The following year the band would release their legendary track Something, as well as their anthem Come Together, from their 11th album Abbey Road.
Speaking openly about the music, Lennon said: “But I’d like to make a record like [Richie Barrett’s] Some Other Guy.
“I haven’t done one that satisfies me as much as that satisfied me. Or [Gene Vincent’s] Be-Bop-A-Lula, or [Elvis Presley’s] Heartbreak Hotel, or [Little Richard’s] Good Golly, Miss Molly, or [Jerry Lee Lewis’] Whole Lot of Shakin’.”
The star added: “I’m not being modest! I mean we’re still trying it.”
This wasn’t the first time Lennon had bashed his own songs.
In 1980, during an interview with David Sheff, Lennon revealed he “hated” a song from the band’s fifth album, Help!

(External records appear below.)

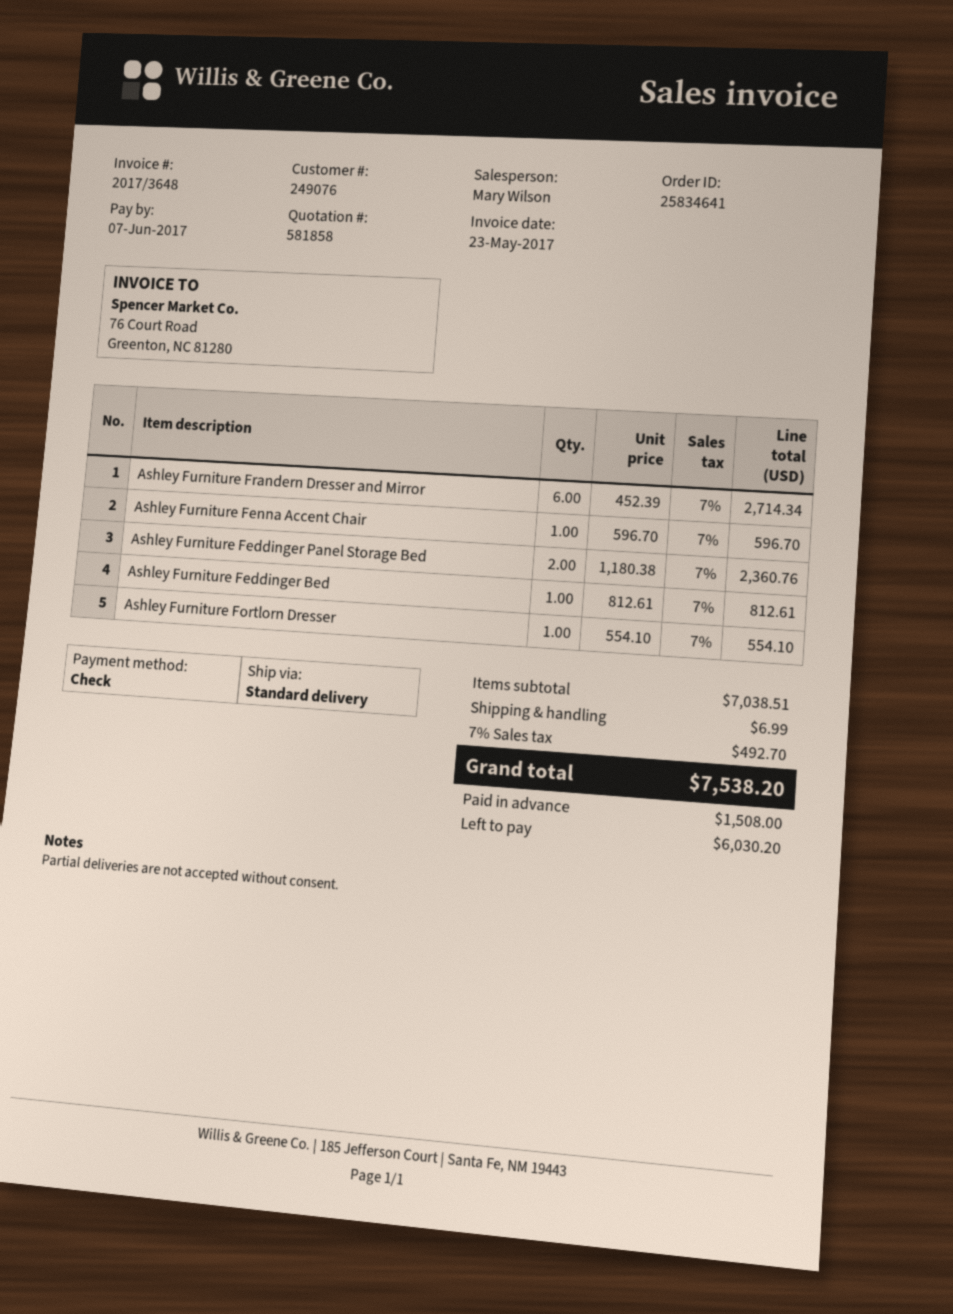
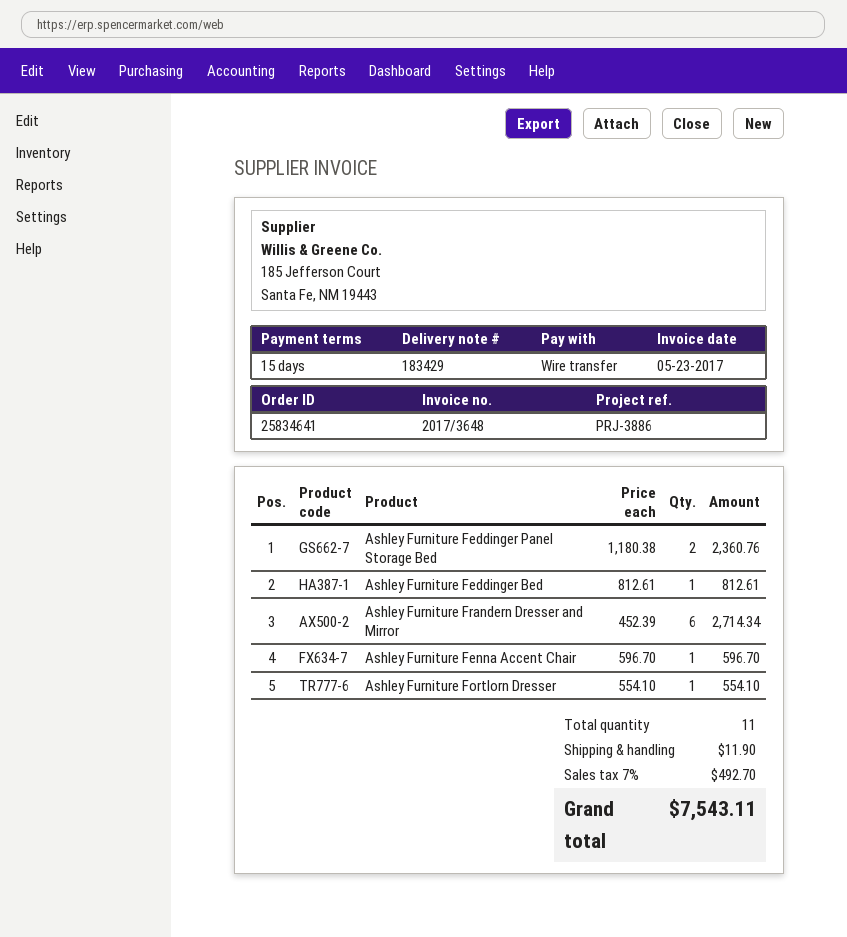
payment method: cheque -> bank transfer
shipping: 6.99 -> 11.90
total: 7538.20 -> 7543.11

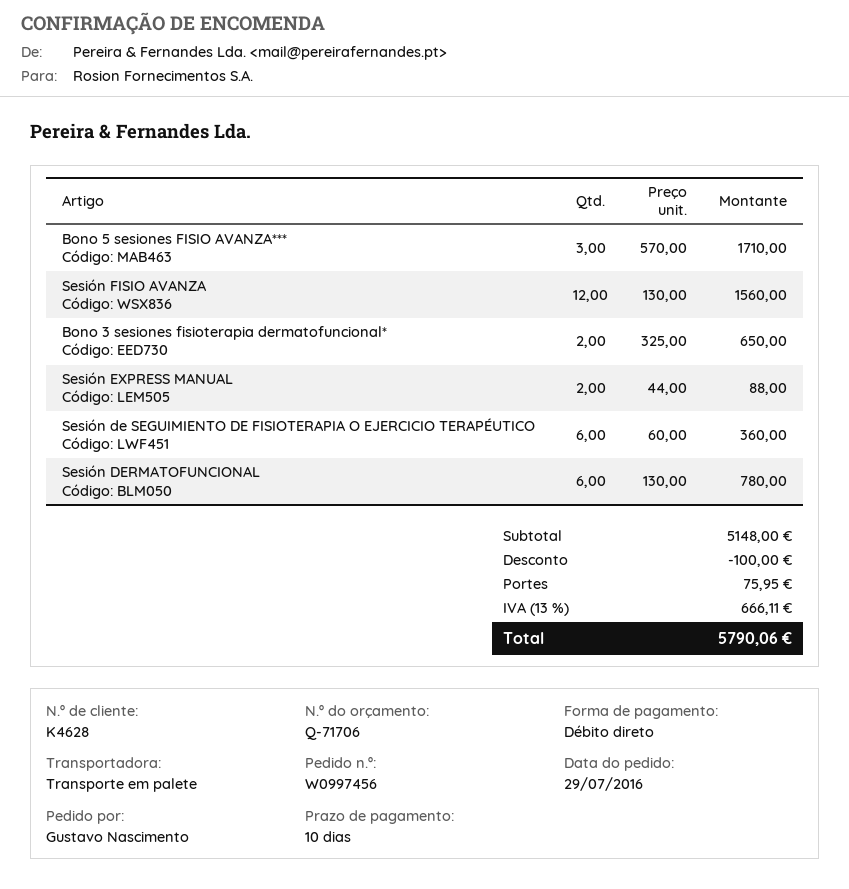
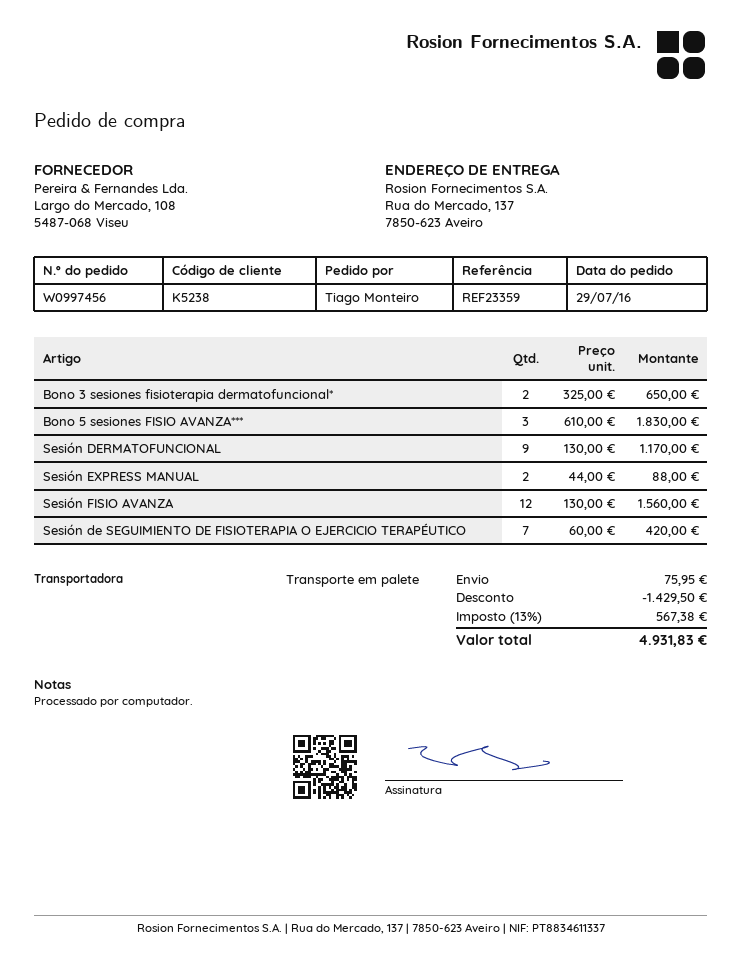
customer number: K4628 -> K5238
ordered by: Gustavo Nascimento -> Tiago Monteiro
Bono 5 sesiones FISIO AVANZA***: 3 x 570.00 = 1710.00 -> 3 x 610.00 = 1830.00
Sesión de SEGUIMIENTO DE FISIOTERAPIA O EJERCICIO TERAPÉUTICO: 6 x 60.00 = 360.00 -> 7 x 60.00 = 420.00
Sesión DERMATOFUNCIONAL: 6 x 130.00 = 780.00 -> 9 x 130.00 = 1170.00
discount: 100.00 -> 1429.50
tax: 13% = 666.11 -> 13% = 567.38
total: 5790.06 -> 4931.83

Speaking about It’s Only Love, Lennon said: “I always thought it was a lousy song. The lyrics were abysmal. I always hated that song.”
Lennon continued: “It was just the experience of hearing it and having my hair stand on end. We’d never heard American voices singing like that.
“They always sang like [Frank] Sinatra or enunciate very well. Suddenly, there’s this hillbilly hiccuping on tape echo and all this bluesy stuff going on.”
The Imagine singer added: “And we didn’t know what Elvis was singing about. It took us a long time to work out what was going on. To us, it just sounded as a noise that was great.”
However, Elvis disliked Lennon and his political views.
According to author Chris Hutchins, who knew both stars, Elvis was not a fan of Lennon’s anti-war sentiments.
He said: “His dislike of the pacifist Beatle was born from the night I took the Fab Four to his house for their first – and last – meeting.
“John had annoyed Presley by making his anti-war feelings known the moment he stepped into the massive lounge and spotted the table lamps – model wagons engraved with the message: ‘All the way with LBJ.’
“Lennon hated President Lyndon B Johnson (LBJ) for raising the stakes in the Vietnam War.”